The bottom line is that you get full operational visibility into your entire cloud infrastructure without needing to switch applications or write complex query language manually.

1. Connect the Datadog MCP to your AI agent and authorize it using your API keys.
2. Ask your agent a question like, 'Show me the CPU usage for the web-server last week' or 'Find all 500 errors from yesterday.'
3. The MCP executes the necessary query against the monitoring backend and returns structured data directly to your chat interface.

## Frequently Asked Questions

**How do I find specific errors using Datadog MCP?**
You use the `search_logs` tool. You just tell your agent what you're looking for, like '500 Internal Server Error from yesterday,' and it pulls structured data directly.

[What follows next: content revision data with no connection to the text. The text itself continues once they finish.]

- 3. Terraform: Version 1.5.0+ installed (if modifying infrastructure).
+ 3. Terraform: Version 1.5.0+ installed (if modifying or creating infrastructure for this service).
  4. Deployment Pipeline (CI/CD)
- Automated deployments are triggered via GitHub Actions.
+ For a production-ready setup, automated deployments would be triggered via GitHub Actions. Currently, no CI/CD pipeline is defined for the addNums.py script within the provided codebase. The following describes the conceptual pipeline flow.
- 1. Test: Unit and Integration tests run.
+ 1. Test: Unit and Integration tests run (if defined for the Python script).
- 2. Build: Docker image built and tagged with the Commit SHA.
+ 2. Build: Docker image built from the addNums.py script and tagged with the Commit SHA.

**Can I check if my service meets its goals with Datadog MCP?**
Yes. You run `list_slos` to see all defined Service Level Objectives, which instantly tells you the target percentage and your current compliance status for any monitored metric.

**What is the purpose of the `query_metrics` tool?**
`query_metrics` retrieves time-series data. This lets you visualize performance trends, like CPU usage or request count, over a specific period to spot gradual degradation.

**Does Datadog MCP help with scheduled maintenance? **
Yes, the `list_downtimes` tool checks for planned maintenance periods. This prevents you from wasting time troubleshooting an outage that was simply expected downtime.

**How do I see all available monitors quickly?**
Use the `list_monitors` function to get a filtered list of every active monitor, letting you check their type, query definition, and current alert status instantly.